* [What is being asked]:
Set down the data below word for word, and leave the images aside.
*** Supplied records ***
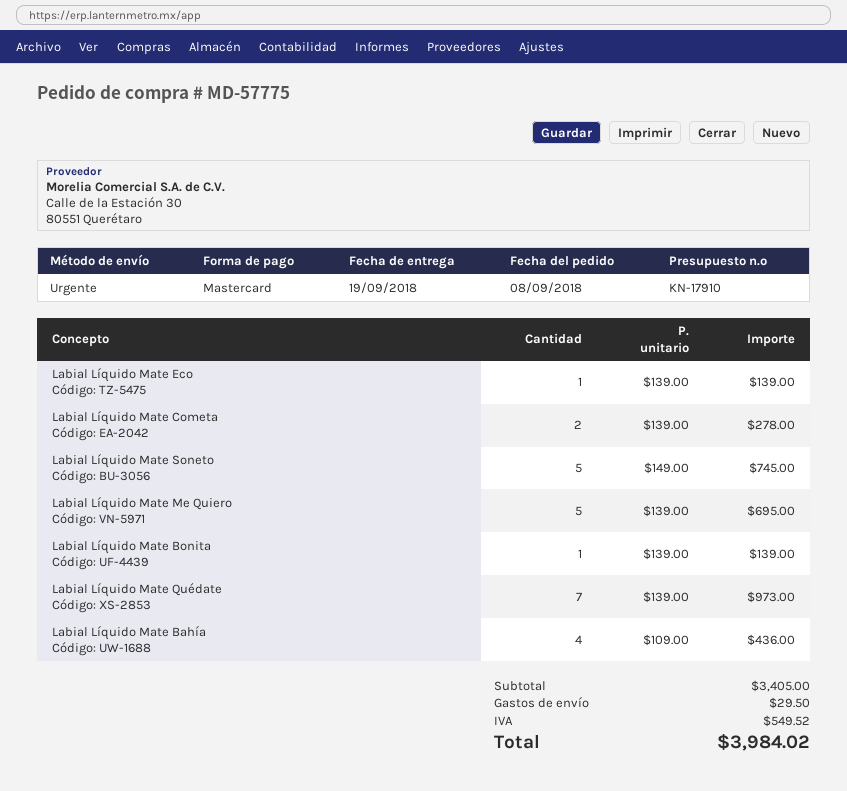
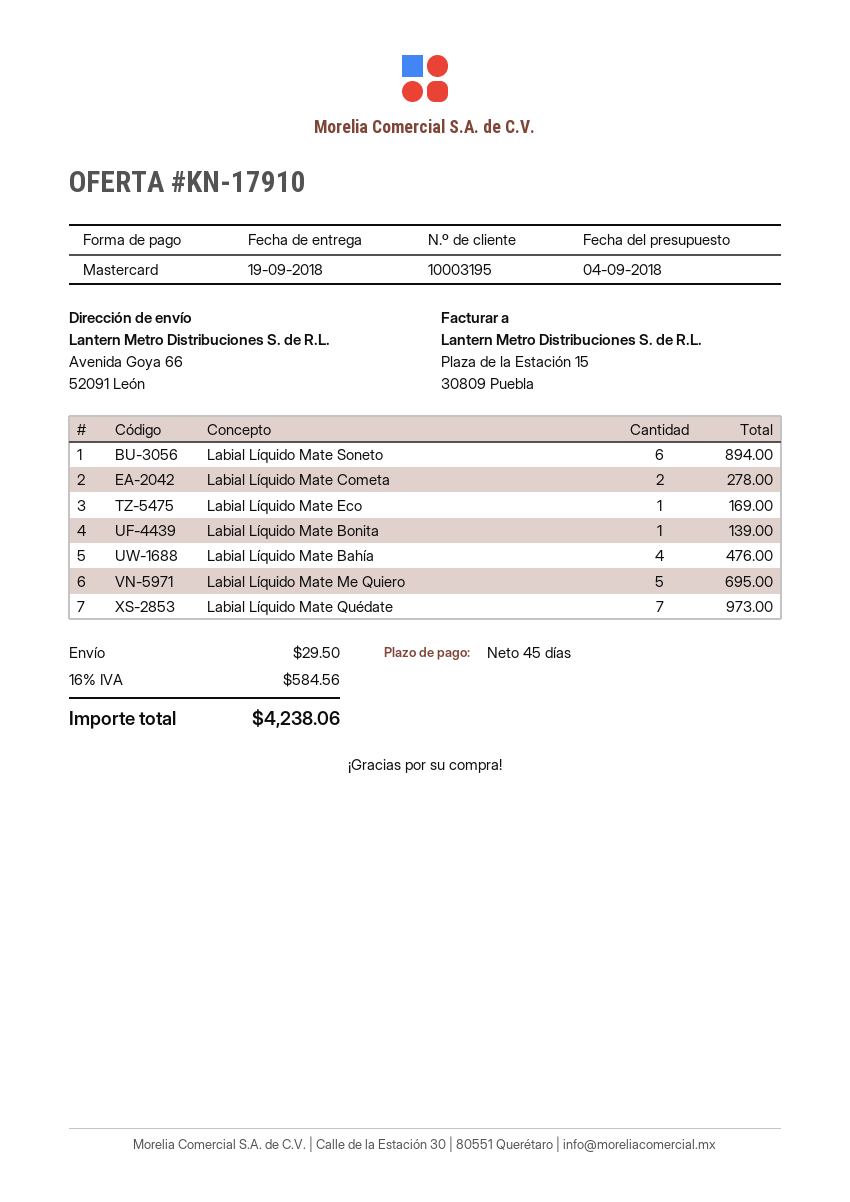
Labial Líquido Mate Eco: 1 for 139.00 -> 1 for 169.00
Labial Líquido Mate Soneto: 5 for 745.00 -> 6 for 894.00
Labial Líquido Mate Bahía: 4 for 436.00 -> 4 for 476.00
tax: 549.52 -> 584.56
total: 3984.02 -> 4238.06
*** End of Supplied records ***
* [Response to this exercise]:
Labial Líquido Mate Eco: 1 for 139.00 -> 1 for 169.00
Labial Líquido Mate Soneto: 5 for 745.00 -> 6 for 894.00
Labial Líquido Mate Bahía: 4 for 436.00 -> 4 for 476.00
tax: 549.52 -> 584.56
total: 3984.02 -> 4238.06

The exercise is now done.